Edit difference data
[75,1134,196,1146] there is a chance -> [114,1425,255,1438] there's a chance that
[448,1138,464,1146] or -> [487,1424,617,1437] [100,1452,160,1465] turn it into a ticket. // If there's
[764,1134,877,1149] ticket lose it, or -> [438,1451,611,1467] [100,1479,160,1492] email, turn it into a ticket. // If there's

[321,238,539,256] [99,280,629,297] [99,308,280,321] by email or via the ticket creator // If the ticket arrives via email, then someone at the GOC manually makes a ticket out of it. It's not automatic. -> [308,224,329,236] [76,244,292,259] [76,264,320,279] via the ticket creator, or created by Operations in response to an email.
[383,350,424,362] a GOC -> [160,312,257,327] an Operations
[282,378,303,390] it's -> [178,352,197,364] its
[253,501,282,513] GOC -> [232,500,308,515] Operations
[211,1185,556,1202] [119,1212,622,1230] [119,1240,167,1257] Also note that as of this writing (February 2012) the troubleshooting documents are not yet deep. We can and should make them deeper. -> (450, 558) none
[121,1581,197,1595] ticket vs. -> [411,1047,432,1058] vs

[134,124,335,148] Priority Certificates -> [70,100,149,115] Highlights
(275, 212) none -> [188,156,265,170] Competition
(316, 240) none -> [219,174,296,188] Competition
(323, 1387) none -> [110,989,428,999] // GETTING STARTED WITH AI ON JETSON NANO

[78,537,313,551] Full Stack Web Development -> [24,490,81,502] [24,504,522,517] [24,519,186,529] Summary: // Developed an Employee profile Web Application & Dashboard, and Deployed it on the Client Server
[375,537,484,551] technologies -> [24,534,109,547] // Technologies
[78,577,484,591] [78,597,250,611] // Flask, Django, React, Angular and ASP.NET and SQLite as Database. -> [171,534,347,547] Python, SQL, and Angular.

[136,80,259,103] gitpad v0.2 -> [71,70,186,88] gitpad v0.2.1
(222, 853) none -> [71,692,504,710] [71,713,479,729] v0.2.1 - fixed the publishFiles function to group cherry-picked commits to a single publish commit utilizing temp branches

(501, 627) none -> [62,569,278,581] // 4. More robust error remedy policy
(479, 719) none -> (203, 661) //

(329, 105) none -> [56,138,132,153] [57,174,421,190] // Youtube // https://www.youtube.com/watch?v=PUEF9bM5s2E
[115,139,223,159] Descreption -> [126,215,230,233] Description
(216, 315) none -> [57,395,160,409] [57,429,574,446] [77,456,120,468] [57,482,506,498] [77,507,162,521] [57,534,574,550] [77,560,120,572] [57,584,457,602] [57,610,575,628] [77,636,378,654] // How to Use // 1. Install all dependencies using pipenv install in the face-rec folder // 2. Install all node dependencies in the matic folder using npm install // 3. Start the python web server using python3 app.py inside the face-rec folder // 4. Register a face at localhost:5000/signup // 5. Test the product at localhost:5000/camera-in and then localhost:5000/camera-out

TASK GOAL:
Exactly as they stand, please print the lines from the first line of the records above down to the line that includes "[211,1185,556,1202] [119,1212,622,1230] [119,1240,167,1257]", both of those included and no others.

EXERCISE RESULT:
[75,1134,196,1146] there is a chance -> [114,1425,255,1438] there's a chance that
[448,1138,464,1146] or -> [487,1424,617,1437] [100,1452,160,1465] turn it into a ticket. // If there's
[764,1134,877,1149] ticket lose it, or -> [438,1451,611,1467] [100,1479,160,1492] email, turn it into a ticket. // If there's

[321,238,539,256] [99,280,629,297] [99,308,280,321] by email or via the ticket creator // If the ticket arrives via email, then someone at the GOC manually makes a ticket out of it. It's not automatic. -> [308,224,329,236] [76,244,292,259] [76,264,320,279] via the ticket creator, or created by Operations in response to an email.
[383,350,424,362] a GOC -> [160,312,257,327] an Operations
[282,378,303,390] it's -> [178,352,197,364] its
[253,501,282,513] GOC -> [232,500,308,515] Operations
[211,1185,556,1202] [119,1212,622,1230] [119,1240,167,1257] Also note that as of this writing (February 2012) the troubleshooting documents are not yet deep. We can and should make them deeper. -> (450, 558) none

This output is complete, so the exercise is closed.